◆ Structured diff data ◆
=== Begin Enclosure ===

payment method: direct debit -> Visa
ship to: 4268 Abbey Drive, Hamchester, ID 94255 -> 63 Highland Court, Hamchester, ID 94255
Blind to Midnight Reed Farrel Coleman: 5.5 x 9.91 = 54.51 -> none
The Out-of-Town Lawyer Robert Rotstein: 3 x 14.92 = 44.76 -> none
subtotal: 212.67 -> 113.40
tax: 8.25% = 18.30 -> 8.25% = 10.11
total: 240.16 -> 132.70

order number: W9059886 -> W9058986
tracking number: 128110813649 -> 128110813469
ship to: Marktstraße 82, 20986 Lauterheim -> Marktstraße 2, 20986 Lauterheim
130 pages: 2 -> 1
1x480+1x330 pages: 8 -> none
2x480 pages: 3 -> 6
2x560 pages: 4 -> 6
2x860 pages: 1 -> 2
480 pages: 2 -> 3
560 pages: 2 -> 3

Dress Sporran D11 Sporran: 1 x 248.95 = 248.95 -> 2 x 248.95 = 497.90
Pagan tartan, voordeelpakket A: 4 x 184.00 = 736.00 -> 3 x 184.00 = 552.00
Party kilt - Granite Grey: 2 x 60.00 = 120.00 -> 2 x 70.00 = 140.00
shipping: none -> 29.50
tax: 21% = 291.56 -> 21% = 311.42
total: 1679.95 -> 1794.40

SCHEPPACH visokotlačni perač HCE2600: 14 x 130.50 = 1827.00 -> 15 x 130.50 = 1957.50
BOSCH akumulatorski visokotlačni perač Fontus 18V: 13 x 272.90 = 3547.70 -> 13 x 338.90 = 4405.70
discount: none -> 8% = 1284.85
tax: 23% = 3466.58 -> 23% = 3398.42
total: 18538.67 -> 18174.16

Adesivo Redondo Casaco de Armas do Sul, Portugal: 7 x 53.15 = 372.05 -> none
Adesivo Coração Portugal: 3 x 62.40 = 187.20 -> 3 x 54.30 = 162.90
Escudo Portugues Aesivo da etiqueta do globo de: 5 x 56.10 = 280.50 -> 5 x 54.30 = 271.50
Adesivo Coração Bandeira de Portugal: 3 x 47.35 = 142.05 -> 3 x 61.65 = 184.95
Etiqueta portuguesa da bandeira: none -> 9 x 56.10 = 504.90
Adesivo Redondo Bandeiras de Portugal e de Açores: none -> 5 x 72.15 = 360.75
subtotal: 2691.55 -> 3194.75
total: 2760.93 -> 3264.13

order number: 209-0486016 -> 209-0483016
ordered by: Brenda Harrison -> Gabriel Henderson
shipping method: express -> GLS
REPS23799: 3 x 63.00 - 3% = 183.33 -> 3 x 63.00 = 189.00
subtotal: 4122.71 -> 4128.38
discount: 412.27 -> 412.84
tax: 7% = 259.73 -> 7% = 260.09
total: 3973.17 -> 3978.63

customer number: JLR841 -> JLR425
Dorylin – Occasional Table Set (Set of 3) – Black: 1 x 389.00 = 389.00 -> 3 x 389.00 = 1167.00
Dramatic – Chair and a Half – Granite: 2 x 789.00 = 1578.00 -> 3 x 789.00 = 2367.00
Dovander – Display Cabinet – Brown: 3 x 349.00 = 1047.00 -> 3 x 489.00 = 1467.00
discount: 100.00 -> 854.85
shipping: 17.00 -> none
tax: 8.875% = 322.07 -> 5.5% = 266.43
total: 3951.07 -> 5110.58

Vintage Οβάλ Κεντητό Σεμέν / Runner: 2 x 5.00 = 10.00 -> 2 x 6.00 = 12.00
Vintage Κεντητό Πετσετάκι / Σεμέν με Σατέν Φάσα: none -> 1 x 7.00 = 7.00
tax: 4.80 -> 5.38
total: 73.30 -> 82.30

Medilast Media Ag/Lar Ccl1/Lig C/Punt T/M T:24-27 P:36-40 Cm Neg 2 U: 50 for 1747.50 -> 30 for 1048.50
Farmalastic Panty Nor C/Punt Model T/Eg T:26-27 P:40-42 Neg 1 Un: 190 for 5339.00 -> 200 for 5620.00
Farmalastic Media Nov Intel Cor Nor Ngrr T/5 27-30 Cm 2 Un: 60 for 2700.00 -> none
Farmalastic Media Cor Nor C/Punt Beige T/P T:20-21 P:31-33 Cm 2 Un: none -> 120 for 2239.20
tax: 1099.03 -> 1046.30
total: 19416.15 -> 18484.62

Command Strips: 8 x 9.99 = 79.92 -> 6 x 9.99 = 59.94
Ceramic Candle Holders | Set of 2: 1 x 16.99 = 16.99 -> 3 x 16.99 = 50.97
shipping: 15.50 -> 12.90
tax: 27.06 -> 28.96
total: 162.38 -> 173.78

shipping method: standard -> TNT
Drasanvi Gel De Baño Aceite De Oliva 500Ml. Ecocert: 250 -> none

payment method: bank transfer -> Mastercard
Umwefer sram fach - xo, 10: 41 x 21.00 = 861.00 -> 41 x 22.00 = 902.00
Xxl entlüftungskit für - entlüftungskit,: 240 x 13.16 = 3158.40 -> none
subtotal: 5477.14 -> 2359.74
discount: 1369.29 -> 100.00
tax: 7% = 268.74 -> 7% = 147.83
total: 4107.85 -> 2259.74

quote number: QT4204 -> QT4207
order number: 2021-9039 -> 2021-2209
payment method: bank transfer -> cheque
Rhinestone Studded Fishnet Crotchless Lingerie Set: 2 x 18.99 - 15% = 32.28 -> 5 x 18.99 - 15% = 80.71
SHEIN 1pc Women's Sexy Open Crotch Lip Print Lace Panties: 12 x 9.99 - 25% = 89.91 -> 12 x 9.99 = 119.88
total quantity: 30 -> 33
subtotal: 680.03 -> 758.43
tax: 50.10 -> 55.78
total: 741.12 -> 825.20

=== End Enclosure ===

◆ WORK TO COMPLETE ◆
Quote only the stretch of lines that starts the data above and ends with the line containing "order number: W9059886 -> W9058986", both included.

◆ EXERCISE OUTPUT ◆
payment method: direct debit -> Visa
ship to: 4268 Abbey Drive, Hamchester, ID 94255 -> 63 Highland Court, Hamchester, ID 94255
Blind to Midnight Reed Farrel Coleman: 5.5 x 9.91 = 54.51 -> none
The Out-of-Town Lawyer Robert Rotstein: 3 x 14.92 = 44.76 -> none
subtotal: 212.67 -> 113.40
tax: 8.25% = 18.30 -> 8.25% = 10.11
total: 240.16 -> 132.70

order number: W9059886 -> W9058986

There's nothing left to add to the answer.